**What to produce:** Your response should be every line from the entries that includes the string "Cilindro".

**Input:**
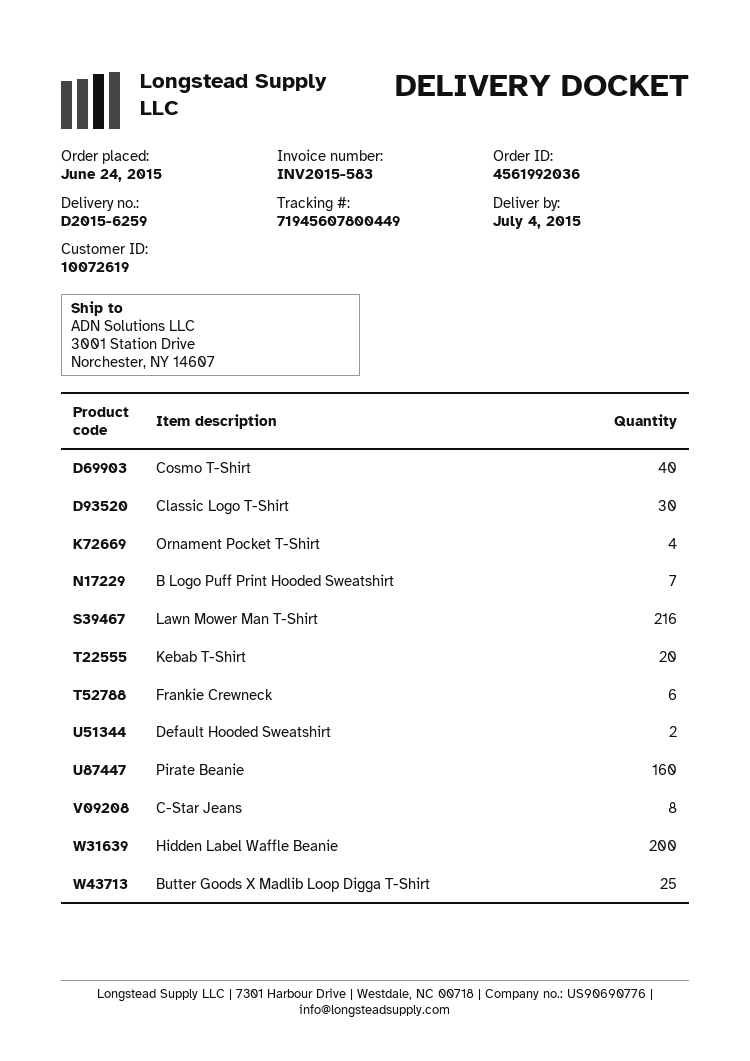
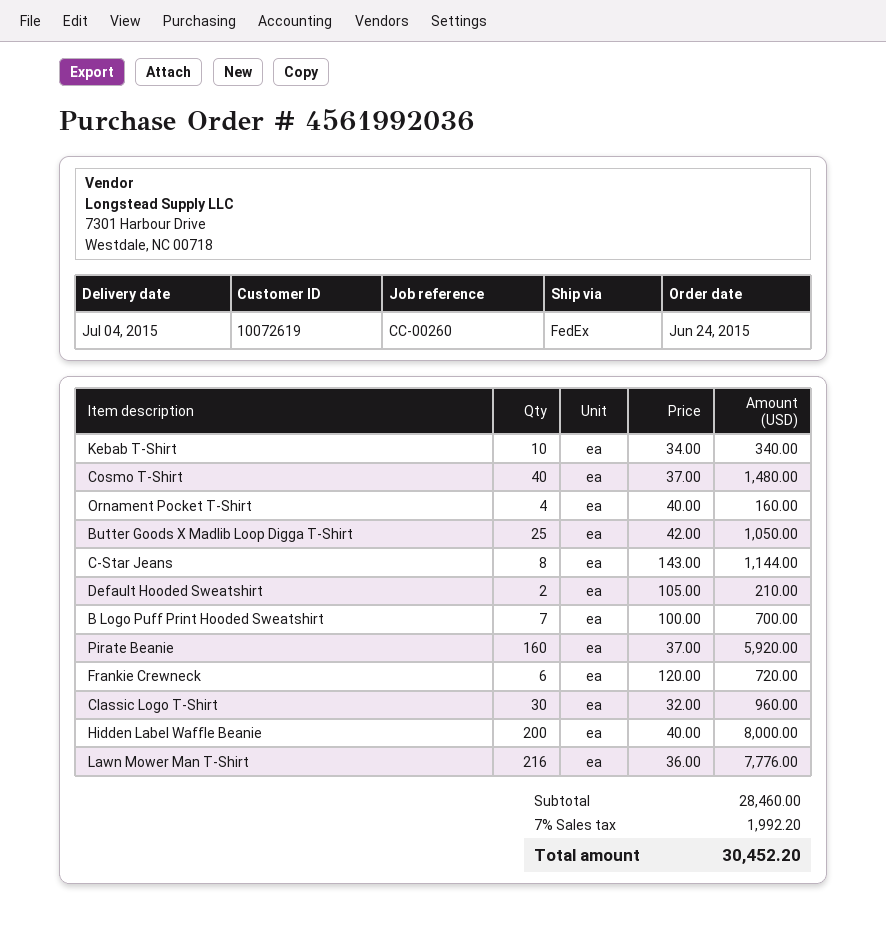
Kebab T-Shirt: 20 -> 10

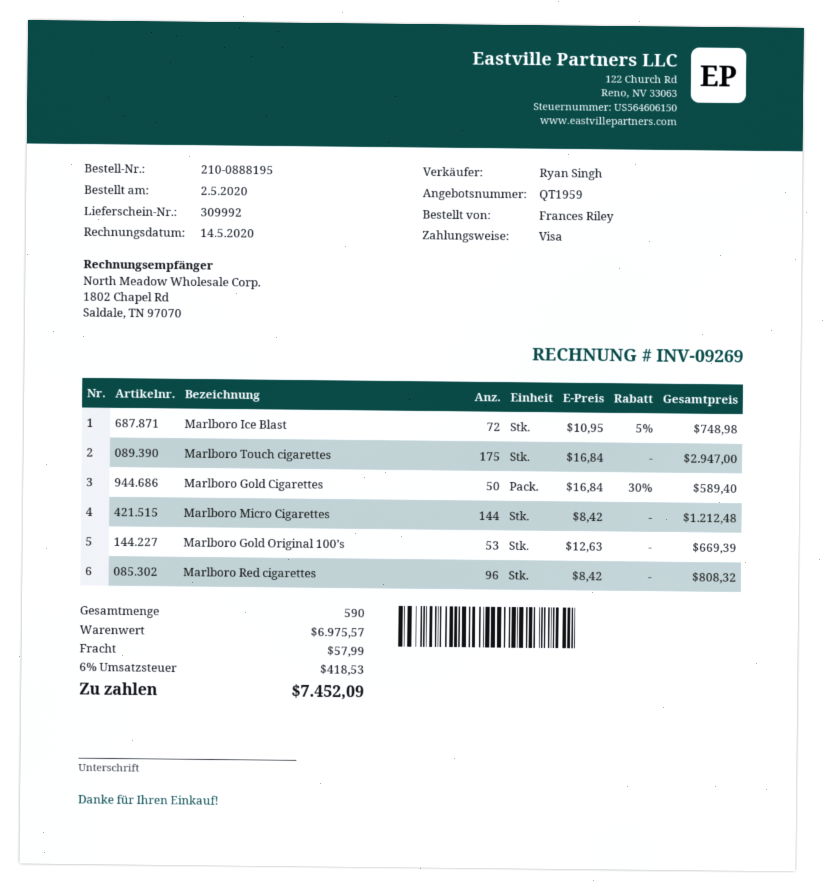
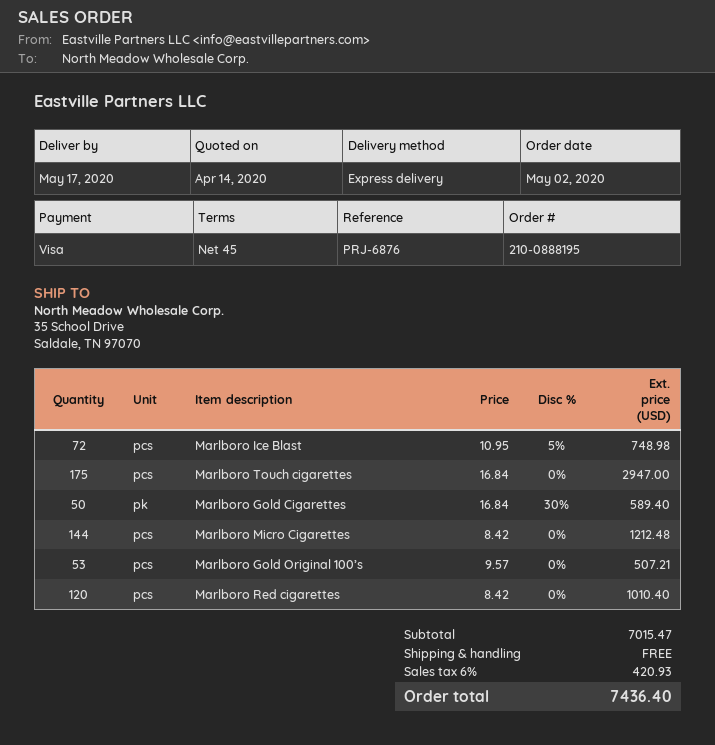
Marlboro Gold Original 100’s: 53 x 12.63 = 669.39 -> 53 x 9.57 = 507.21
Marlboro Red cigarettes: 96 x 8.42 = 808.32 -> 120 x 8.42 = 1010.40
subtotal: 6975.57 -> 7015.47
shipping: 57.99 -> 0.00
tax: 6% = 418.53 -> 6% = 420.93
total: 7452.09 -> 7436.40

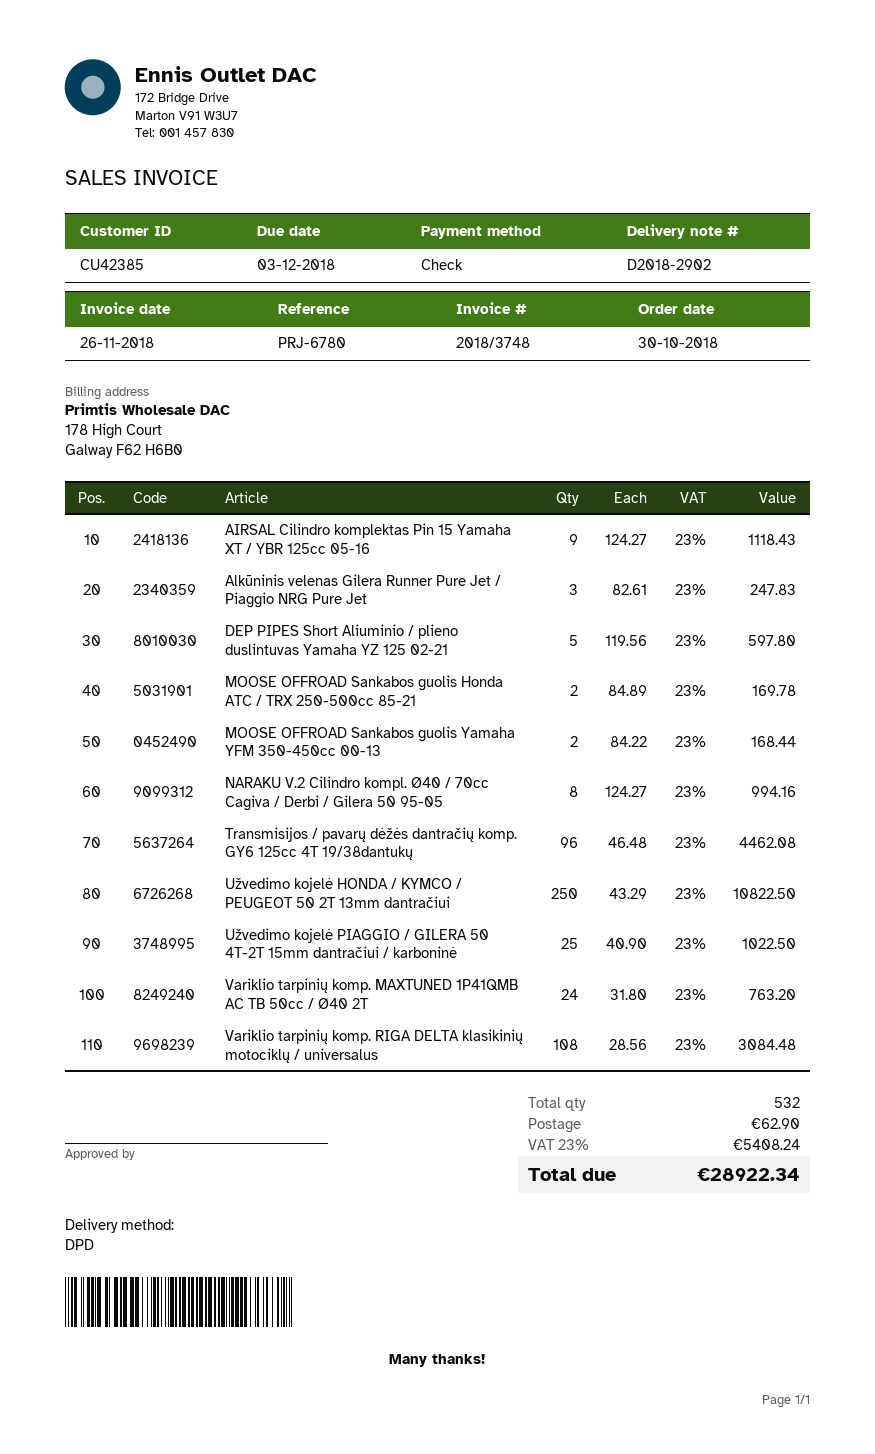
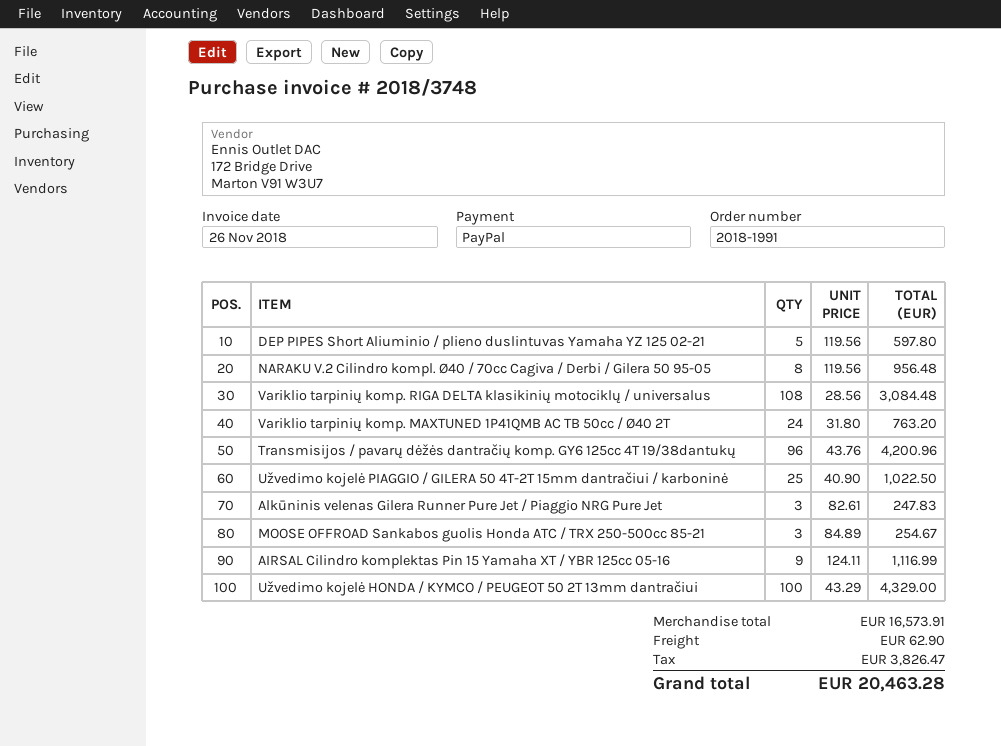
payment method: cheque -> PayPal
AIRSAL Cilindro komplektas Pin 15 Yamaha XT / YBR 125cc 05-16: 9 x 124.27 = 1118.43 -> 9 x 124.11 = 1116.99
MOOSE OFFROAD Sankabos guolis Honda ATC / TRX 250-500cc 85-21: 2 x 84.89 = 169.78 -> 3 x 84.89 = 254.67
MOOSE OFFROAD Sankabos guolis Yamaha YFM 350-450cc 00-13: 2 x 84.22 = 168.44 -> none
NARAKU V.2 Cilindro kompl. Ø40 / 70cc Cagiva / Derbi / Gilera 50 95-05: 8 x 124.27 = 994.16 -> 8 x 119.56 = 956.48
Transmisijos / pavarų dėžės dantračių komp. GY6 125cc 4T 19/38dantukų: 96 x 46.48 = 4462.08 -> 96 x 43.76 = 4200.96
Užvedimo kojelė HONDA / KYMCO / PEUGEOT 50 2T 13mm dantračiui: 250 x 43.29 = 10822.50 -> 100 x 43.29 = 4329.00
tax: 5408.24 -> 3826.47
total: 28922.34 -> 20463.28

**The answer:**
AIRSAL Cilindro komplektas Pin 15 Yamaha XT / YBR 125cc 05-16: 9 x 124.27 = 1118.43 -> 9 x 124.11 = 1116.99
NARAKU V.2 Cilindro kompl. Ø40 / 70cc Cagiva / Derbi / Gilera 50 95-05: 8 x 124.27 = 994.16 -> 8 x 119.56 = 956.48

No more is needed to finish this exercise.